As an educator who believes passionately in the power of learning through experience and discovery, I, along with many others, nodded my head in agreement. Unfortunately, at a time when the country has been reforming education for decades, it's still unclear if America understands what it means for schools to "meet children where they are" or what that process looks like in action. Over the next year, I and two other teachers are on a mission to find out.
We're calling ourselves The Odyssey Initiative, and we're touring the country to discover and document some of the best practices at some of the best schools in America. The three of us met while working at a progressive public school in Brooklyn. Although our teaching experiences span from kindergarten to fifth grade and from Los Angeles to New York City, we recognized a similar passion for experiential learning and a desire to see more progressive public schools created in underserved communities across the country. Right now, we're focused on sharing our discoveries on the road.
We just completed a Western U.S. tour that included an inspirational visit to Lighthouse Community Charter School in Oakland, California. Students there participate in individualized learning plan meetings with their teachers and families and are taught to advocate for their learning needs. We observed genuine project-based-learning at Ace Leadership in Albuquerque, New Mexico, where students have already designed and are now building a bridge on a silvery minnow sanctuary off the Rio Grande.
We interviewed another group of Ace students who had just met with Albuquerque’s mayor to discuss his plans to revitalize the city. They're currently designing a model of Albuquerque based on their interpretation—much of their thinking for this project has been enriched by their reflections on Rodolfo Anaya's book, Albuquerque. They're designing a model of Albuquerque based on their interpretation of the cultural identity of the city.
We've met some incredible educators over the past month and as we reflect on the things we’ve learned from them, we keep coming back to that initial event with Secretary Duncan. After it was over we had an opportunity to meet with teachers and administrators within the Sequoia School District. When asked to share what they thought was important for the country to know about education in America, three different educators gave the same response: "The talent's in the building."
This tenet—the belief that the only innovative thing left to do in "education reform" is to stop innovating and find the experienced educators already succeeding, identify what practices were leading to their success and replicate them—was such a powerful statement for us. It affirmed precisely what drove us to embark on our Odyssey. We want the country to have a stronger understanding of the systems in place and what practices are leading to real success.

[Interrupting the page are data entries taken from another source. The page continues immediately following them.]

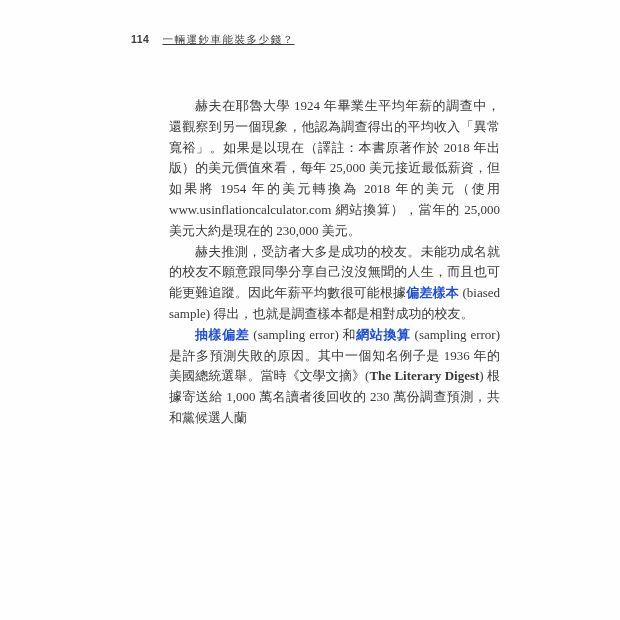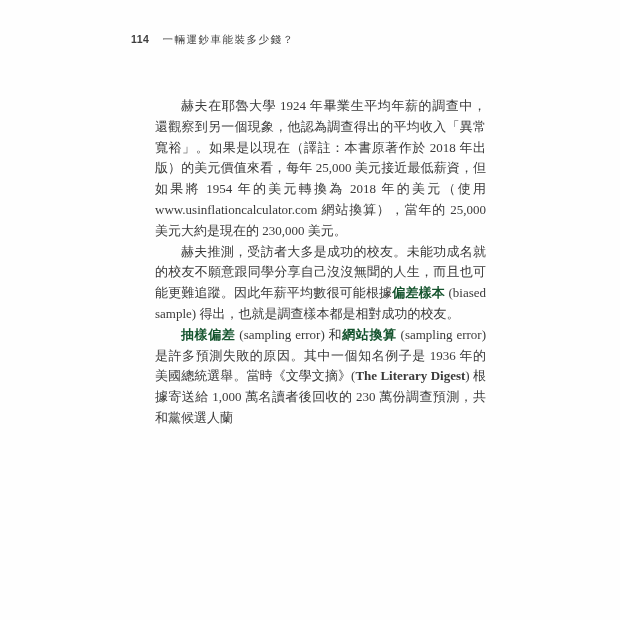"一輛運鈔車能裝多少錢？" .chapter-title { text-decoration: none -> underline }
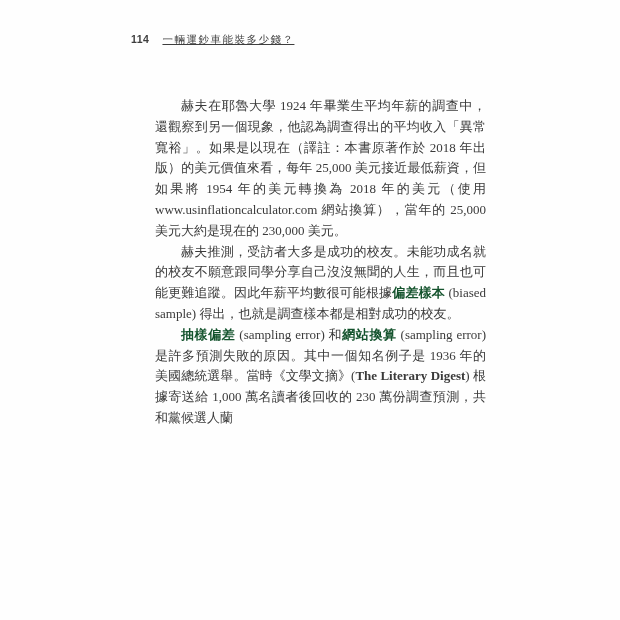"赫夫在耶魯大學 1924" .body-text { left: 155px -> 169px }
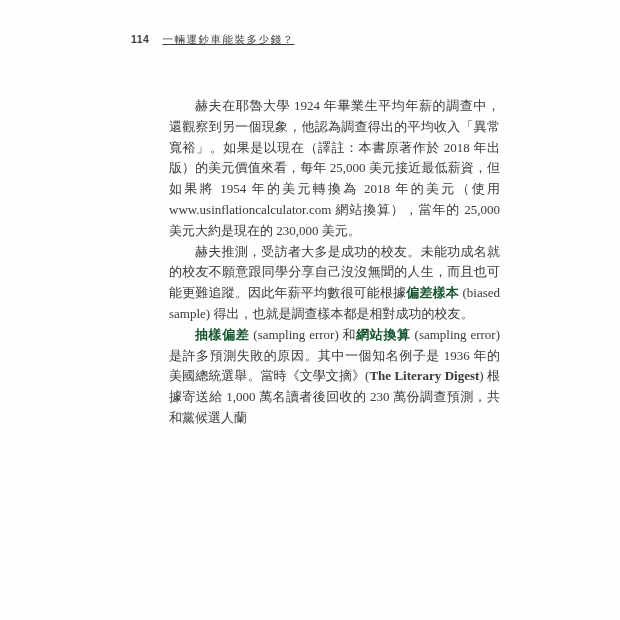"偏差樣本" .run-bold { color: #14532d -> #1d4ed8 }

We invite you to tag along, as we visit a myriad of schools across the country. We also welcome suggestions on innovative schools and teachers to visit. We too, are engaging in the very experiential learning process we impress on our own students: Learn by doing. We already have etched in our memory banks the models from the high quality teachers we have observed in this first month of discovery. If you want to 'meet kids where they are', just listen to what these teachers have to say, because, truly the talent is in the building.